Com a História da Cultura Material temos o campo histórico que corresponde à interação do Homem com a materialidade que mais diretamente envolve a sua existência: aquela que o próprio Homem produz em sua vida social, o que implica desde a construção do seu habitat até os objetos duráveis e não-duráveis do seu cotidiano.
Se considerarmos a tripartição de critérios proposta em nossa teoria dos Campos Históricos, definiremos a História da Cultura Material como uma ‘dimensão’ historiográfica. De fato, quando se põe a avaliar uma sociedade do ponto de vista da Cultura Material, o que o historiador está trazendo a primeiro plano é uma dimensão tão importante quanto a Política, a Cultura, as Mentalidades, o Imaginário, ou as várias outras dimensões que dão origem a campos históricos desta natureza. A História da Cultura Material é deste modo uma modalidade historiográfica definida por critérios similares àqueles que presidem a geração de modalidades como a História Política ou a História da Cultura. Se nestas modalidades o historiador traz a primeiro plano, respectivamente, as relações de poder (história política) e a cultura em sentido amplo (a história cultural), a História da Cultura Material traz para primeiro plano a própria vida material dos homens que vivem em sociedade, incluindo os objetos e materiais que constituem a base desta cultura material gerida e organizada socialmente.
A partir desta definição, as relações da História da Cultura Material com outras modalidades historiográficas se frutificam, uma vez que podemos entendê-la como o campo histórico que estuda fundamentalmente os objetos materiais em sua interação com os aspectos mais concretos da vida humana, desdobrando-se por domínios históricos que vão do estudo dos utensílios ao estudo da alimentação, do vestuário, da moradia e das condições materiais do trabalho humano. A noção fundamental que atravessa este campo, bem entendido, é a da “matéria” (ou do ‘objeto material’, que pode ser tanto o de tipo durável, como no caso dos monumentos e dos utensílios, como do tipo perecível, como no caso dos alimentos). Contudo, é importante ressaltar que este campo deve examinar não o objeto material tomado em si mesmo, mas sim os seus usos, as suas apropriações sociais, as técnicas envolvidas na sua manipulação, a sua importância econômica e a sua necessidade social e cultural.
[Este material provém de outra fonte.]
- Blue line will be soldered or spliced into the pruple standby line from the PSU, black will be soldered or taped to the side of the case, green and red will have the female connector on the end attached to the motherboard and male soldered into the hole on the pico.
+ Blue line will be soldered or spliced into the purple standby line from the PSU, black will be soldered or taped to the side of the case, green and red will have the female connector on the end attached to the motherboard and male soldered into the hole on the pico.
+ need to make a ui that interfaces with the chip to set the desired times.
Afinal, a noção de “cultura” também não deixa de atravessar este campo.
É assim que o historiador da cultura material não se mostra atento apenas aos tecidos e objetos da indumentária, mas também aos modos de vestir, às oscilações da moda, às suas variações conforme os grupos sociais, às demarcações políticas que por vezes se colam a uma determinada roupa que os indivíduos de certas minorias podem ser obrigados a utilizar em sociedades que aproximam os critérios da “diferença” e da “desigualdade”. Com relação aos alimentos, o historiador buscará não um exaustivo inventário dos vários gêneros alimentícios, mas uma compreensão dos seus modos de consumo, dos regimes alimentares que predominam nos diversificados grupos sociais e profissionais, das expectativas simbólicas de cada alimento; das formas de armazenamento e intercâmbio dos gêneros alimentícios. Da variedade de habitações, procurará extrair uma compreensão da vida familiar, das relações entre público e privado, da segregação social que pode ser estabelecida a partir de determinadas configurações de espaço, dos regimes imaginários que podem estar associados a certos padrões habitacionais, da correlação entre os vários tipos de bens imóveis e os grupos sociais a que pertencem os seus possuidores.
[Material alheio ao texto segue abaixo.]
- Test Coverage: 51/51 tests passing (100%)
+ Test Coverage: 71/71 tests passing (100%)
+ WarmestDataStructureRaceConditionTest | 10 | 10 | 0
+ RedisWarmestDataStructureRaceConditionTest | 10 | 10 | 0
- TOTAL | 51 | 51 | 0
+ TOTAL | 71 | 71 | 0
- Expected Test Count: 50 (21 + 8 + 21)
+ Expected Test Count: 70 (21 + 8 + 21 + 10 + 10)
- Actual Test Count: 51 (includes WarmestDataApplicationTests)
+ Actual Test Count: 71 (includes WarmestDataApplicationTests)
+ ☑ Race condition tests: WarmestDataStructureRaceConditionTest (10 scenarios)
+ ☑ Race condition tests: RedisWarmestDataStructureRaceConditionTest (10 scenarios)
Ao perceber a materialidade de uma cidade – os seus monumentos, os seus espaços de circulação, os seus espaços de trancafiamento, os seus compartimentos lícitos e ilícitos – o historiador estará buscando perceber os modos de vida da sociedade que a habita, as expectativas dos seus habitantes. Ao examinar uma cidade murada, como aquelas que eram tão típicas da Idade Média e do princípio da Modernidade, tentará compreender o que significa este tipo de “viver murado”, que medos aparecem a reboque desta espécie de enclausuramento urbano ou, na contrapartida, que sensações de segurança contribuirão para o alívio do habitante murado frente aos riscos de invasão externa. A cidade aberta, com outros tipos de problemas, inspirará reflexões distintas, e darão dar a conhecer outros tipos de sociedades. O historiador da cultura material que trabalha com a História Urbana tem muito a perceber através dos objetos citadinos.
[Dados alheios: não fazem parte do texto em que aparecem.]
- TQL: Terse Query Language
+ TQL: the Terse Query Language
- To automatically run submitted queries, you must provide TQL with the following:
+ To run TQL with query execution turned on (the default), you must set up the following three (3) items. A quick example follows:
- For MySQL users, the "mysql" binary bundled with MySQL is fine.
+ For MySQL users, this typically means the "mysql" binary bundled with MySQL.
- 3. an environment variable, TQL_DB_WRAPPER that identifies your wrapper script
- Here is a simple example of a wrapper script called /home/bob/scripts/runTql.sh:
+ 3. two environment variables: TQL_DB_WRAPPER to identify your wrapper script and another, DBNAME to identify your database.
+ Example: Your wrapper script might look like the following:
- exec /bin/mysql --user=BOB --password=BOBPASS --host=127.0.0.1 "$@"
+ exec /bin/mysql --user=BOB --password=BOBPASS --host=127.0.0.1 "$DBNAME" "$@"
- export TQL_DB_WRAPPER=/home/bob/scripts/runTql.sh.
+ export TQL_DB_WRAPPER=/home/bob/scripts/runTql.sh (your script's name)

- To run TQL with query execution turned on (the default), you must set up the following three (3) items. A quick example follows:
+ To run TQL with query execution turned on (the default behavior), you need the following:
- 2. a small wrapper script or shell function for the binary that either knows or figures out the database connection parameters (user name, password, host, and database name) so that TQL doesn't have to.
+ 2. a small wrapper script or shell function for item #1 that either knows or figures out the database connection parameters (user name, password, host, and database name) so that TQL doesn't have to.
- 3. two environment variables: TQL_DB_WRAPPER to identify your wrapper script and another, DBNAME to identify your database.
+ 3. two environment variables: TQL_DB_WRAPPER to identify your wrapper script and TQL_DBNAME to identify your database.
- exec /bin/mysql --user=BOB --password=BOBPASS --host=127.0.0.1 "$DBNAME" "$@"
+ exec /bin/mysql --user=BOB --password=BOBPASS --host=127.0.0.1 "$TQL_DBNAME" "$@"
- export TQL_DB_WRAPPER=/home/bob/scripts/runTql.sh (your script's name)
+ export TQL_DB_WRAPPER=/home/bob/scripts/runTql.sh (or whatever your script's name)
Móveis, objetos decorativos, ferramentas, máquinas, matérias primas que darão luz a objetos manufaturados, veículos que os transportarão ao longo de grandes avenidas e estradas, com destino a determinados grupos de consumidores que por estes bens terão de pagar em moeda sonante ... tudo pode ser objeto de uma História da Cultura Material. Pode-se perceber que, além da noção de “materialidade”, uma outra noção marcante que muito freqüentemente atravessa este campo histórico é a de “cotidiano”. O historiador da cultura material estará freqüentemente estudando os domínios da vida cotidiana, da vida privada, embora estes domínios também possam ser partilhados por historiadores voltados predominantemente para outras dimensões ou enfoques, como é também o caso da História das Mentalidades.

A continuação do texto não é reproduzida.